(Exercise objective) The material below holds pictures; leave them out and reproduce exactly the lines from the one with "column 貸借対照表計上額 | position: 2 -> 4" through the one with "row 後期高齢者医療保険料: none", inclusive.

(Material provided)
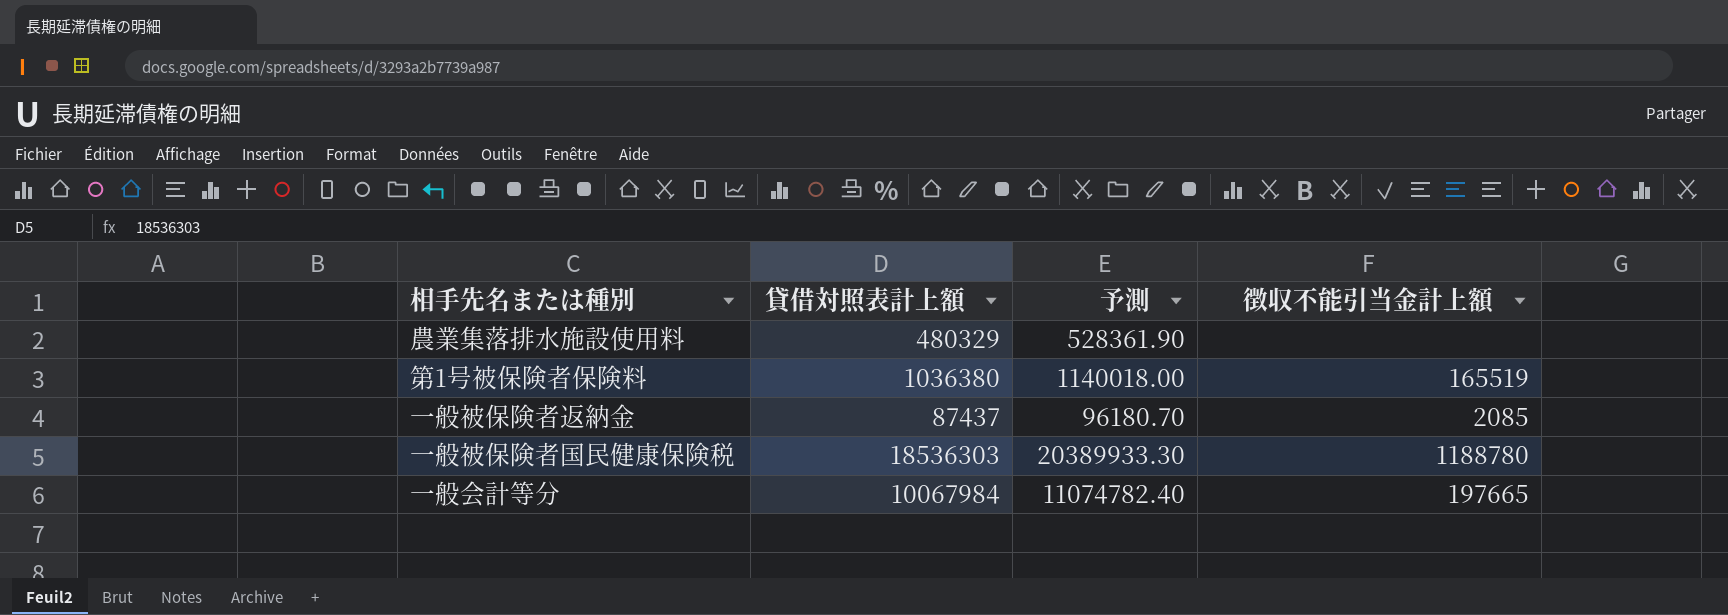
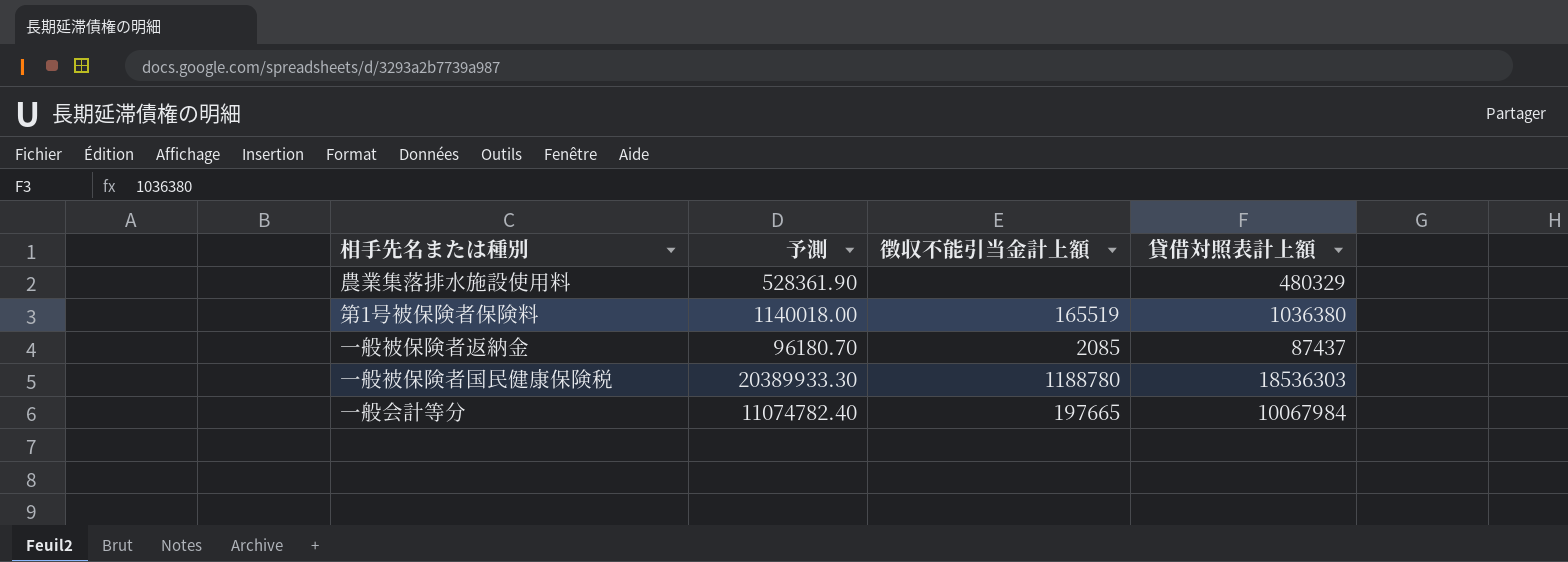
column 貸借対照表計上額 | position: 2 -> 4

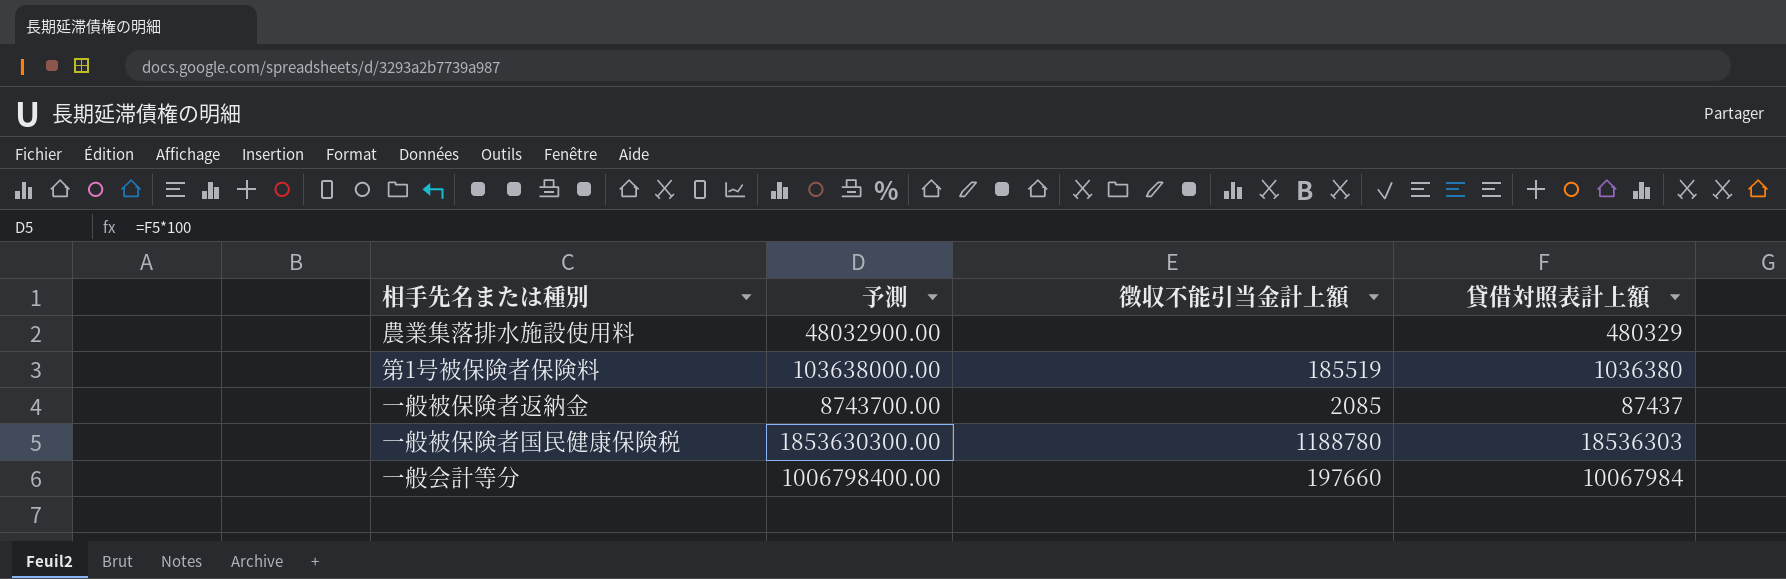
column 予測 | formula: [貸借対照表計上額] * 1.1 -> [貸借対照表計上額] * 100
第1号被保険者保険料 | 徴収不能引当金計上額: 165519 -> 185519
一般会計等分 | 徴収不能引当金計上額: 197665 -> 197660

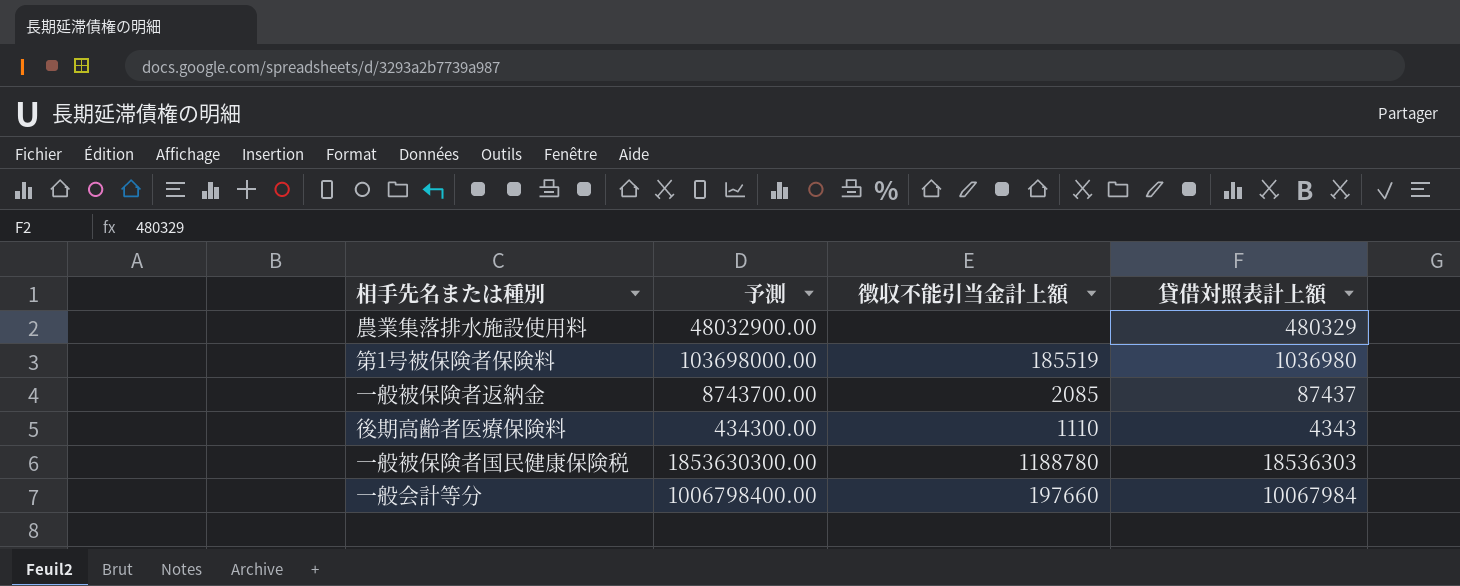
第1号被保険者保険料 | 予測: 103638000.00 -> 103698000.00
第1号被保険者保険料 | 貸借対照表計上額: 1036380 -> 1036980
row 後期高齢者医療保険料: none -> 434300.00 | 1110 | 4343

...

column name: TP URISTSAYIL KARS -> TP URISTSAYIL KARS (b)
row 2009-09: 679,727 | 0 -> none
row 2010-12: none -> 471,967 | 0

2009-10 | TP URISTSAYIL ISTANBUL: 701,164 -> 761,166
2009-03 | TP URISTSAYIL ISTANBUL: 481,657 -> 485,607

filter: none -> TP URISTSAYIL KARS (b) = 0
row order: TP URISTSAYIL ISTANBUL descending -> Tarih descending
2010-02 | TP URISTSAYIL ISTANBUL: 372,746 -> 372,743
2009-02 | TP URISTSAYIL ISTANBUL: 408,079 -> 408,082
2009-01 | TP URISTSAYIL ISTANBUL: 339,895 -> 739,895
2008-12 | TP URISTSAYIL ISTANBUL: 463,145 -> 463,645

==

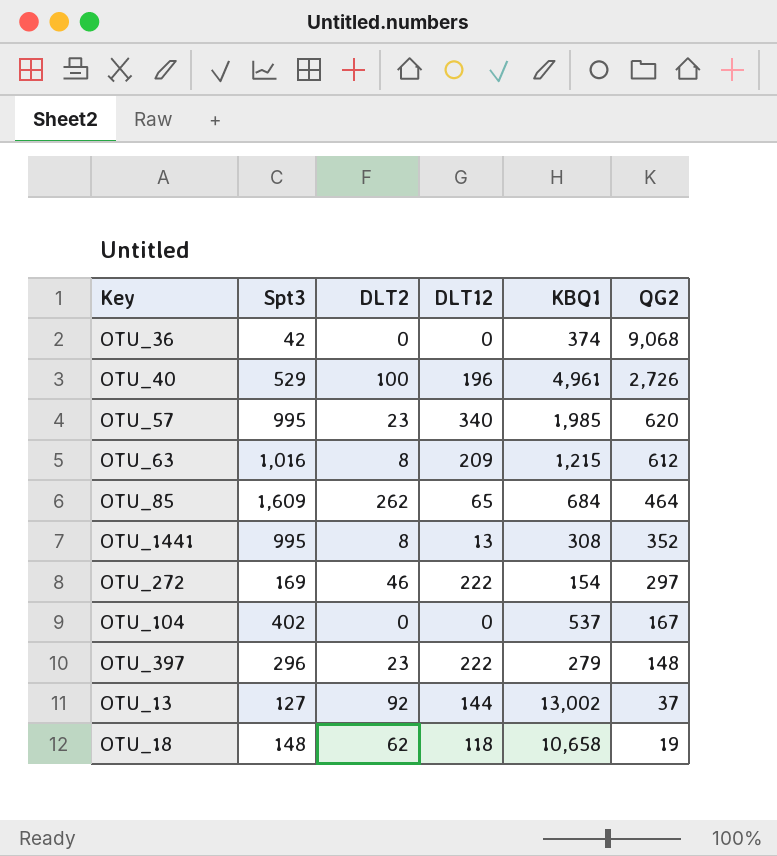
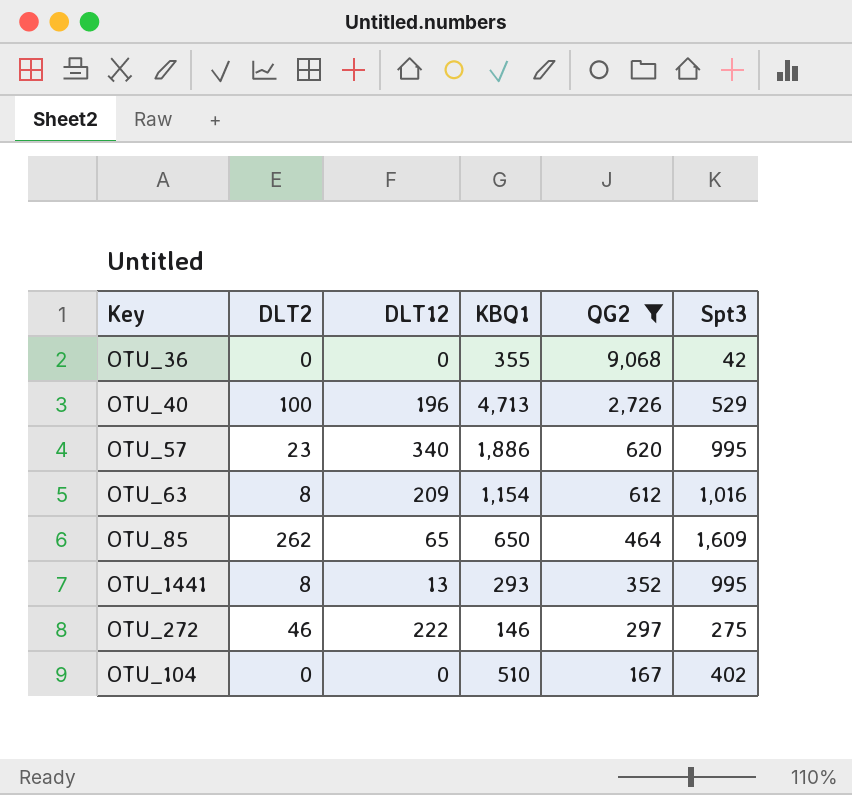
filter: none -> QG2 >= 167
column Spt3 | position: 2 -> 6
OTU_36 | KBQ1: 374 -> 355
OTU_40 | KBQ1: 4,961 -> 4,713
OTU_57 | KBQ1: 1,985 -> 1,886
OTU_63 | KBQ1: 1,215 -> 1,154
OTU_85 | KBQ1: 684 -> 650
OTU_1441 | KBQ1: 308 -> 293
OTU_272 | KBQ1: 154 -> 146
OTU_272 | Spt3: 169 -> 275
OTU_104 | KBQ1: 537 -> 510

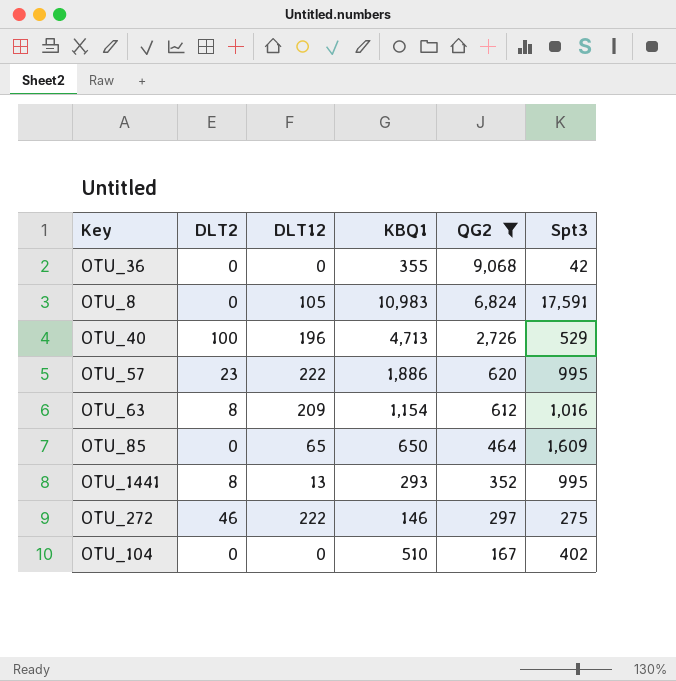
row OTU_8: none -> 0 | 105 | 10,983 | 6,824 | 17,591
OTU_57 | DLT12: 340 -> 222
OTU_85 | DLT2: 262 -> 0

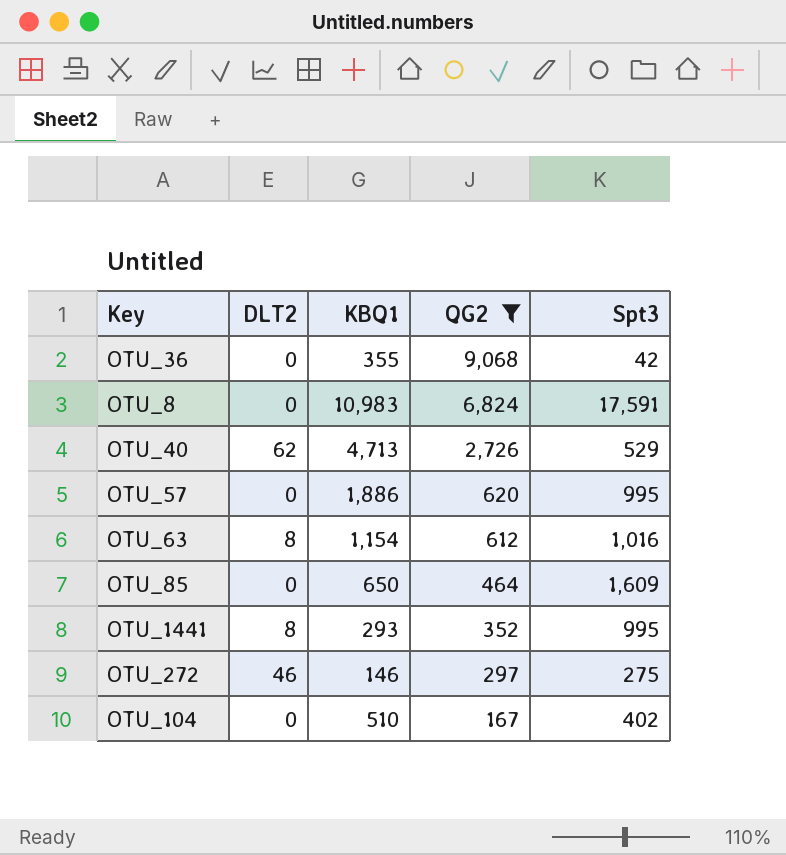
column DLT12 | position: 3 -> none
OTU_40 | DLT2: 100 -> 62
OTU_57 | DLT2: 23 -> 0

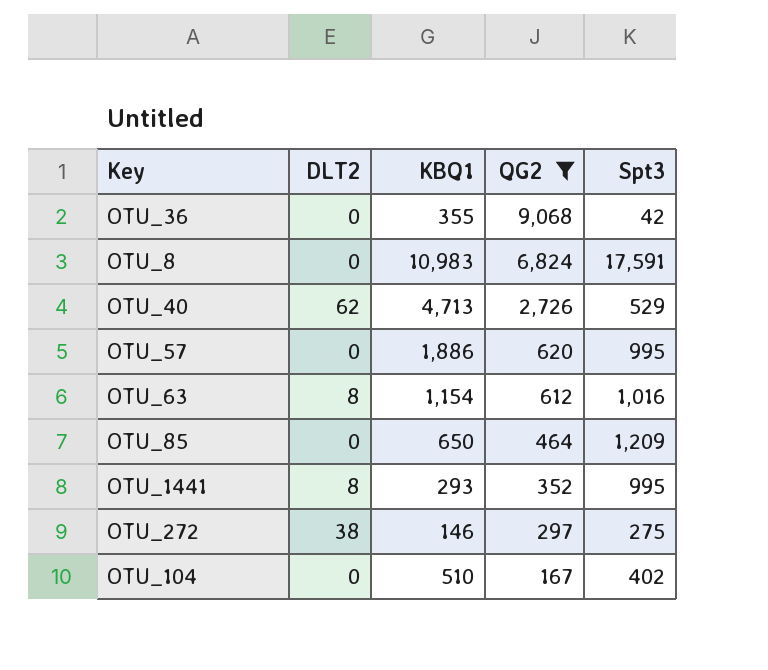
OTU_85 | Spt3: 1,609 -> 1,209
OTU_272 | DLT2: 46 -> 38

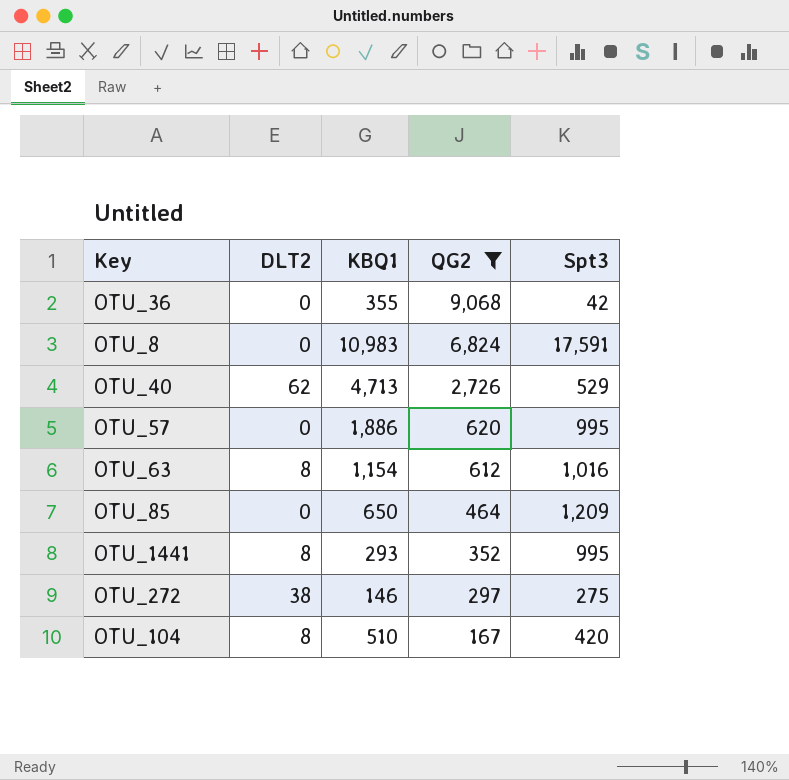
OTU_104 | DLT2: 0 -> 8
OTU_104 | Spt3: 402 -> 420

(Task output)
column 貸借対照表計上額 | position: 2 -> 4

column 予測 | formula: [貸借対照表計上額] * 1.1 -> [貸借対照表計上額] * 100
第1号被保険者保険料 | 徴収不能引当金計上額: 165519 -> 185519
一般会計等分 | 徴収不能引当金計上額: 197665 -> 197660

第1号被保険者保険料 | 予測: 103638000.00 -> 103698000.00
第1号被保険者保険料 | 貸借対照表計上額: 1036380 -> 1036980
row 後期高齢者医療保険料: none -> 434300.00 | 1110 | 4343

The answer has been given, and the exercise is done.